=== Goal of the exercise ===
Aside from the pictures, the entries should be given again exactly.

Data for this exercise: Begin

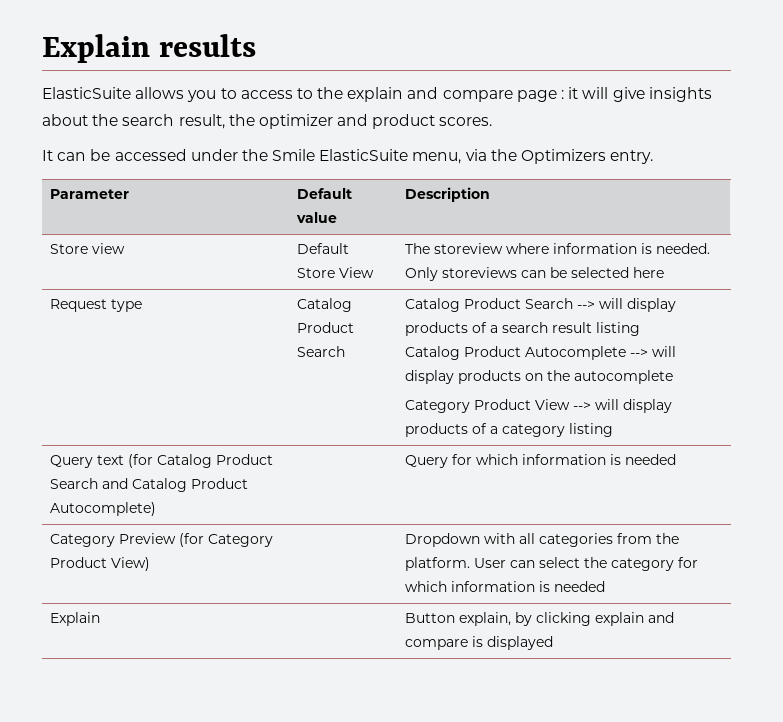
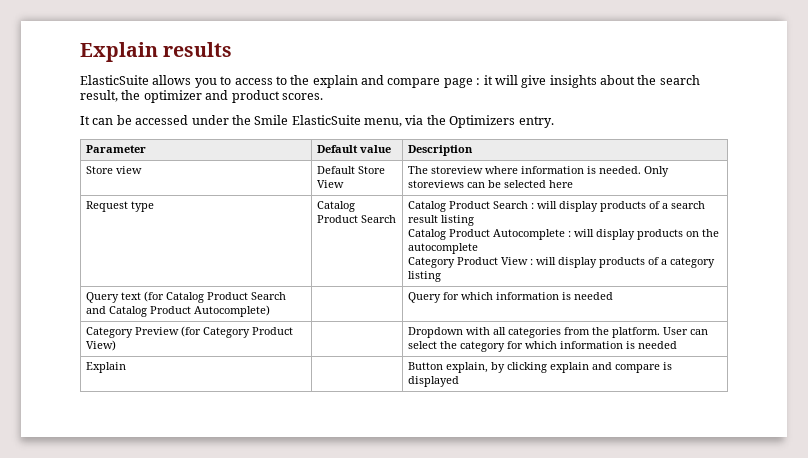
- Request type | Catalog Product Search | Catalog Product Search --> will display products of a search result listing
- Catalog Product Autocomplete --> will display products on the autocomplete
- Category Product View --> will display products of a category listing
+ Request type | Catalog Product Search | Catalog Product Search : will display products of a search result listing
+ Catalog Product Autocomplete : will display products on the autocomplete
+ Category Product View : will display products of a category listing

Data for this exercise: End

=== Written answer ===
- Request type | Catalog Product Search | Catalog Product Search --> will display products of a search result listing
- Catalog Product Autocomplete --> will display products on the autocomplete
- Category Product View --> will display products of a category listing
+ Request type | Catalog Product Search | Catalog Product Search : will display products of a search result listing
+ Catalog Product Autocomplete : will display products on the autocomplete
+ Category Product View : will display products of a category listing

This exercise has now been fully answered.